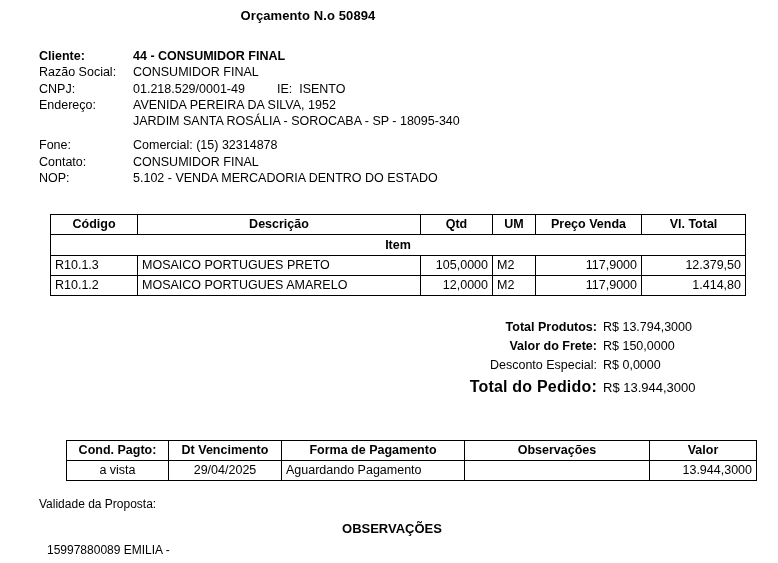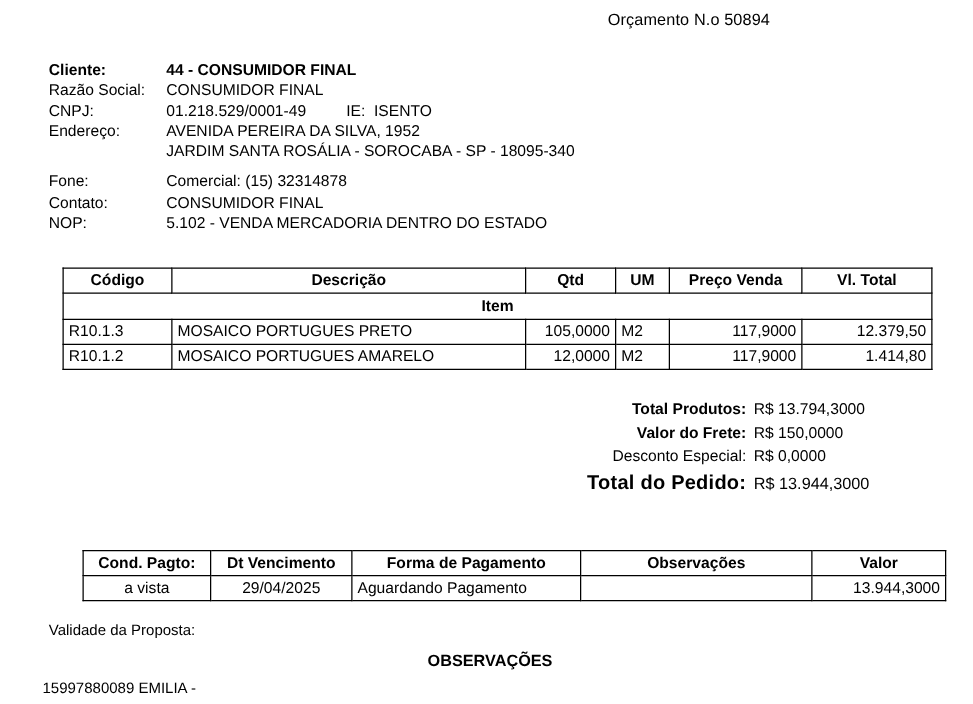--- a/index.html
+++ b/index.html
@@ -22,9 +22,9 @@
     top: 8px;
     left: 0;
     width: 616px;
-    text-align: right;
+    text-align: center;
     font-size: 13px;
-    font-weight: normal;
+    font-weight: bold;
     letter-spacing: 0.1px;
   }
 

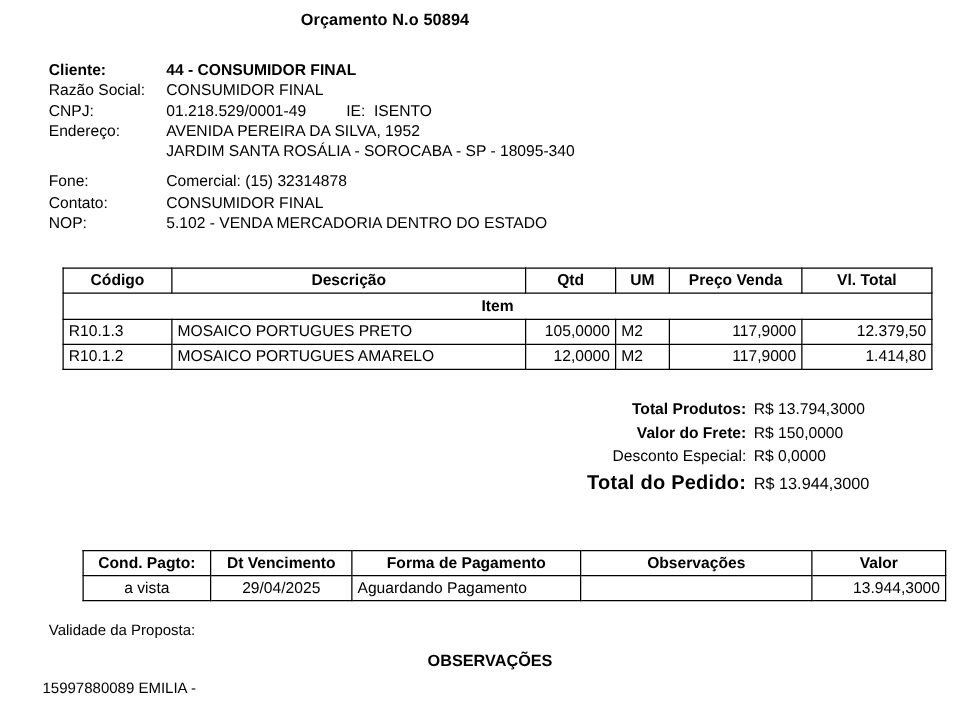--- a/index.html
+++ b/index.html
@@ -154,7 +154,7 @@
   .obs-text {
     position: absolute;
     top: 543px;
-    left: 34px;
+    left: 47px;
     font-size: 12px;
   }
 </style>

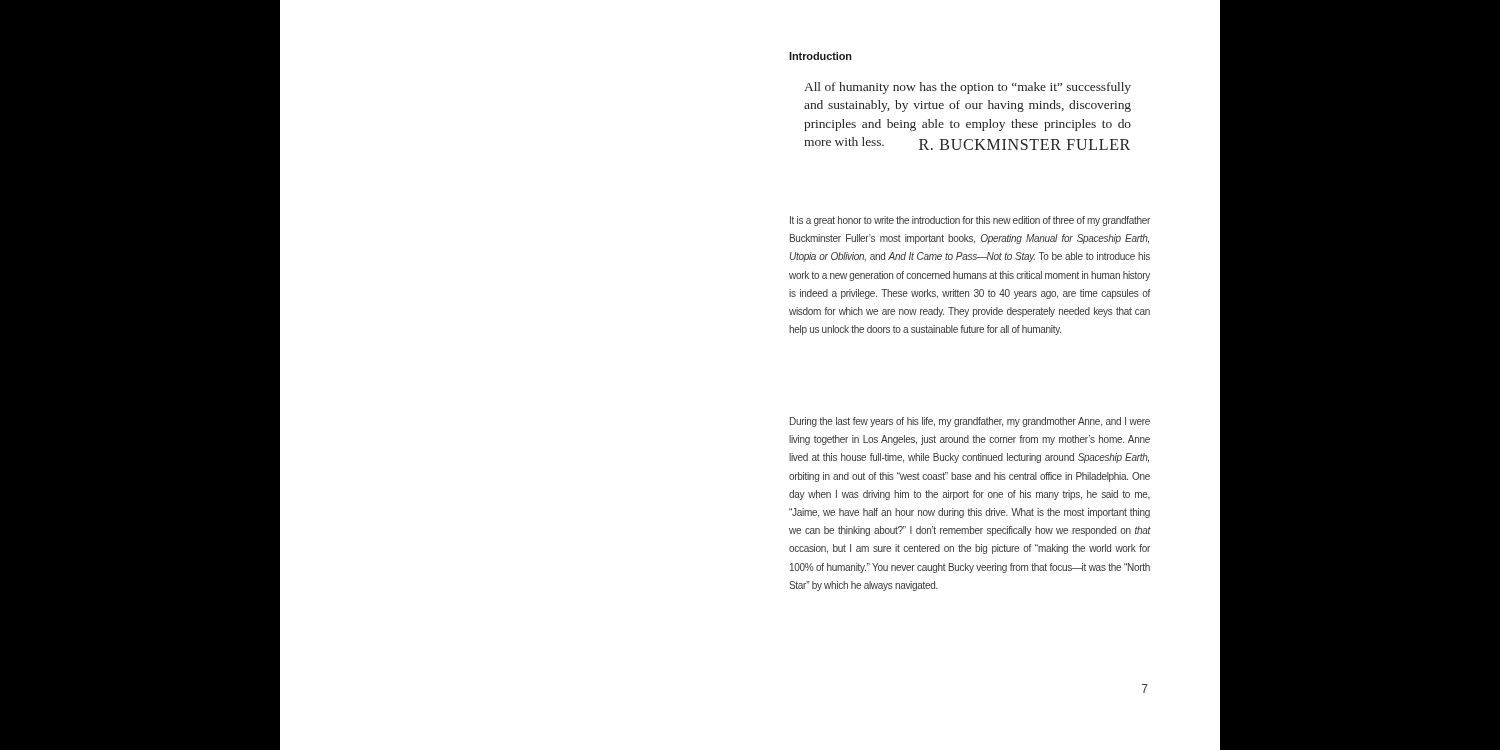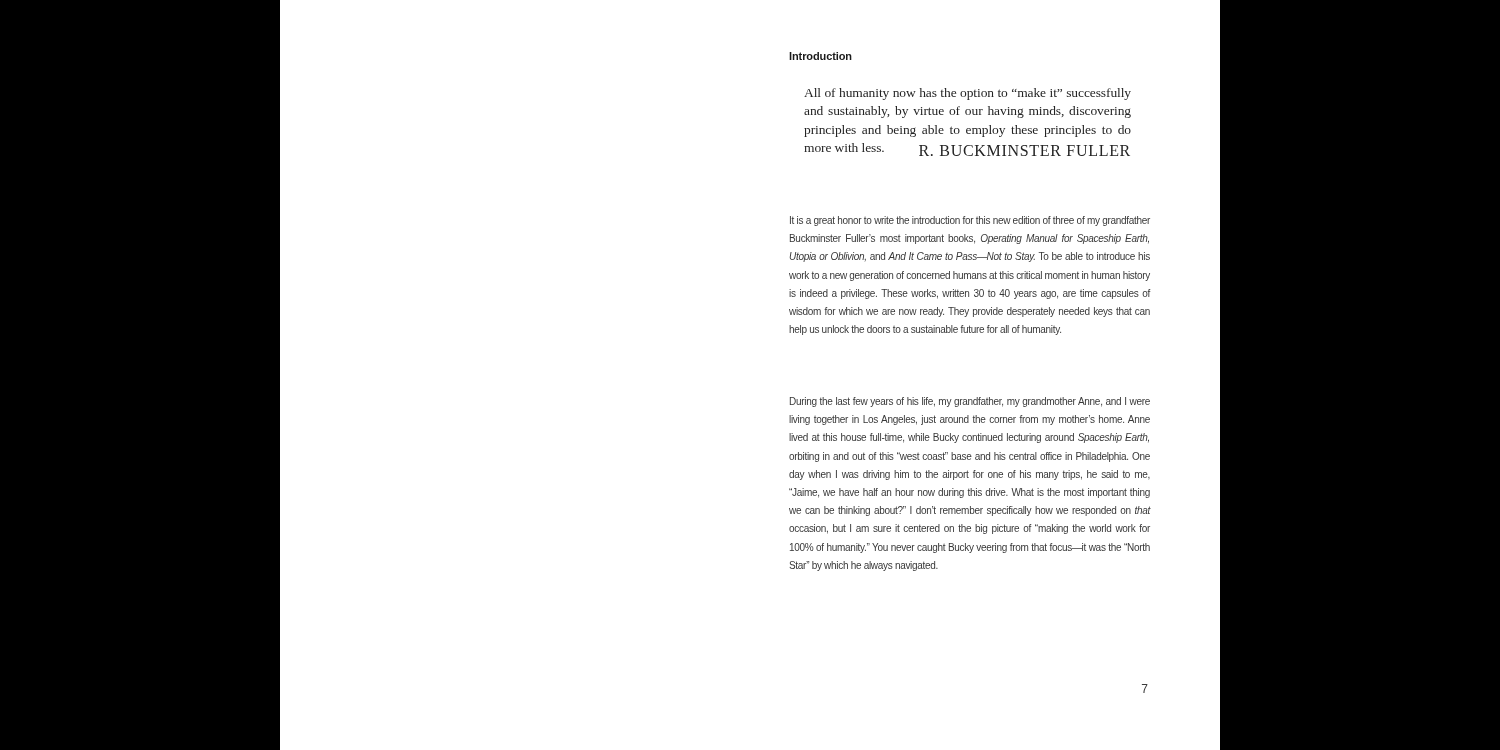--- a/index.html
+++ b/index.html
@@ -48,7 +48,7 @@
   }
   .quote {
     position: absolute;
-    top: 84px;
+    top: 78px;
     left: 15px;
     width: 327px;
     font-family: "Liberation Serif", serif;

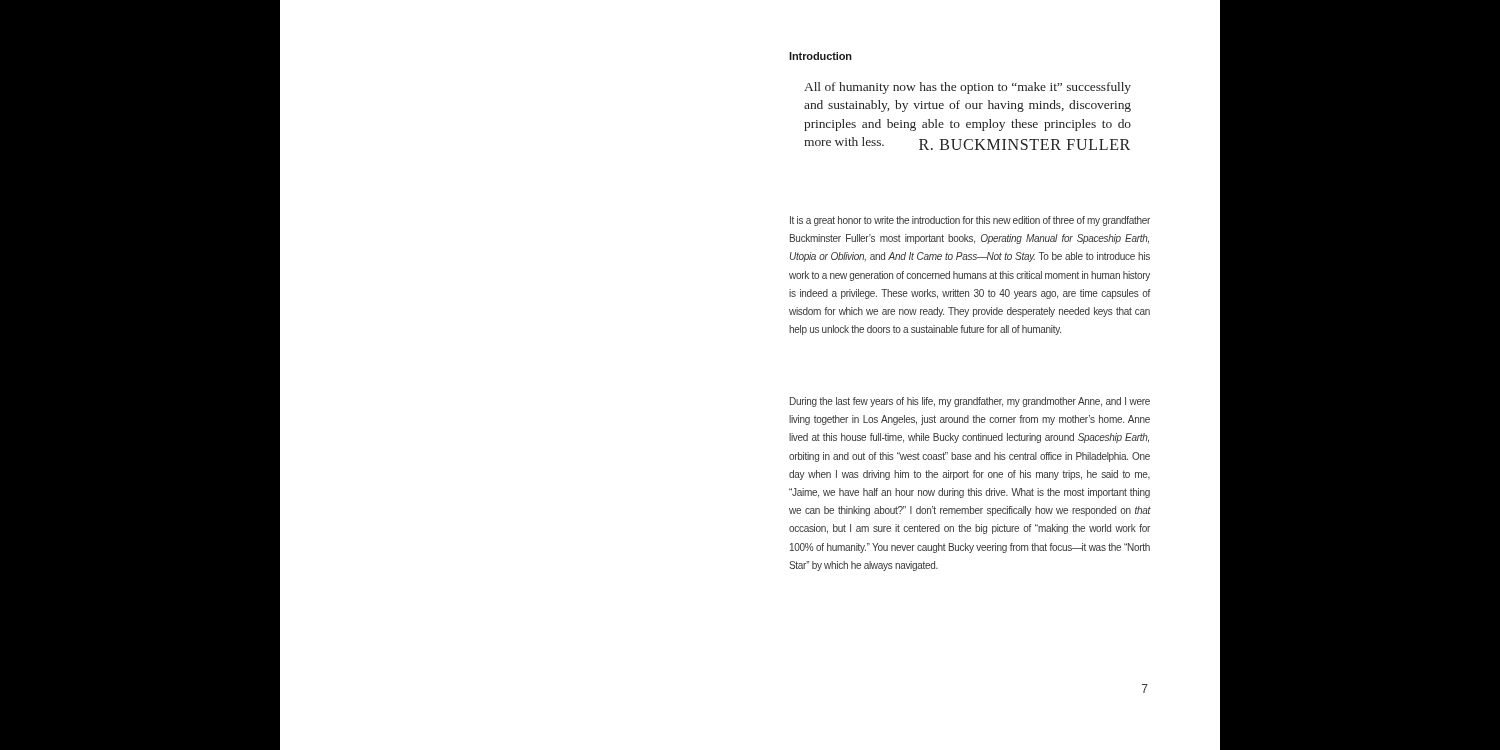--- a/index.html
+++ b/index.html
@@ -82,7 +82,7 @@
   }
   p.body em { font-style: italic; }
   .p1 { top: 212px; }
-  .p2 { top: 393px; }
+  .p2 { top: 413px; }
   .p3 { top: 628px; letter-spacing: -0.45px; }
   .pagenum {
     position: absolute;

-=-=-

__Exercise details__
Drop the pictures, then transcribe the lines from the one containing "top: 543px;" to the end of the data above, exactly and nothing more.

__Expected answer__
     top: 543px;
-    left: 34px;
+    left: 47px;
     font-size: 12px;
   }
 </style>

--- a/index.html
+++ b/index.html
@@ -48,7 +48,7 @@
   }
   .quote {
     position: absolute;
-    top: 84px;
+    top: 78px;
     left: 15px;
     width: 327px;
     font-family: "Liberation Serif", serif;

--- a/index.html
+++ b/index.html
@@ -82,7 +82,7 @@
   }
   p.body em { font-style: italic; }
   .p1 { top: 212px; }
-  .p2 { top: 393px; }
+  .p2 { top: 413px; }
   .p3 { top: 628px; letter-spacing: -0.45px; }
   .pagenum {
     position: absolute;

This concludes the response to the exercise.